Trump teve muita ajuda para converter os eleitores à sua religião debochada. A Fox News, a máquina de propaganda altamente lucrativa de Rupert Murdoch, distorceu o discurso e alimentou a indignação. Os gigantes das redes sociais abandonaram em grande parte – e, no caso da X de Elon Musk, completamente – os seus esforços para conter a desinformação.

Os multimilionários da tecnologia também apoiaram mais diretamente a ascensão de Trump – Musk foi o segundo maior financiador de Trump durante esta campanha – na esperança de beneficiarem de um “bacanal” de desregulamentação. (As ações da Tesla já subiram). Estes titãs da tecnologia – juntamente com os silenciosos agentes do poder de Wall Street, como Jamie Dimon – são os equivalentes americanos modernos dos líderes empresariais alemães que pensavam poder controlar Adolf Hitler.

Os companheiros republicanos de Trump não têm essas ilusões, o que ajuda a explicar por que razão até aqueles que outrora tentaram desafiá-lo, o apoiaram. A antiga governadora da Carolina do Sul, Nikki Haley, foi a mais formidável desafiadora de Trump nas primárias republicanas, apenas para o apoiar assim que desistiu da corrida, presumivelmente para salvar a sua própria carreira política.

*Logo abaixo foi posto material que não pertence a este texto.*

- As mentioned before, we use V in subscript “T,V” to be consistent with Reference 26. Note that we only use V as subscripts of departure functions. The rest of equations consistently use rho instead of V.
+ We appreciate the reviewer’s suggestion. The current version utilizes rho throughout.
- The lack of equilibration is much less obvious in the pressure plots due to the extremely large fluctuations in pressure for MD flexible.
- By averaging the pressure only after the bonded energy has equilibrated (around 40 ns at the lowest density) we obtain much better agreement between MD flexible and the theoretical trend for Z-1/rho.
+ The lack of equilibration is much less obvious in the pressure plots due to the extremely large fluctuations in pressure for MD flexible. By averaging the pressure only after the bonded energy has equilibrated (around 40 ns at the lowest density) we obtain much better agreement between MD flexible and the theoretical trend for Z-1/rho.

E depois há os políticos republicanos cobardes que ajudaram Trump a sacudir a radioatividade política que o deveria ter tragado depois de ter incitado os seus apoiantes a manifestarem-se no Capitólio dos EUA no dia 6 de janeiro de 2021. No dia seguinte, figuras como os senadores Mitch McConnell e Lindsey Graham pareciam finalmente preparados para se desresponsabilizarem pelos atos de Trump. Mas dias depois, recusaram-se a votar a favor da sua destituição. E quando Trump lançou a sua campanha para a nomeação do partido este ano, rapidamente se submeteram.

Todos querem cair nas boas graças de um ditador. E, tendo em conta a decisão do Supremo Tribunal dos EUA que concede ao presidente dos EUA imunidade parcial contra processos criminais, Trump será um ditador. Se ele quiser impor enormes tarifas à China, ou retirar-se da NATO, ou atirar imigrantes para campos de detenção, ele fá-lo-á. O mesmo se aplica à punição daqueles que o desafiaram.

Como é que isto chegou a este ponto? A maioria dos americanos brancos perdeu a fé no seu país. Os membros da elite empresarial ávida de lucros ganharam uma capacidade sem restrições de usar as suas plataformas e carteiras para moldar a política. E os políticos republicanos sacrificaram a sua própria integridade – e a democracia americana – no altar do poder.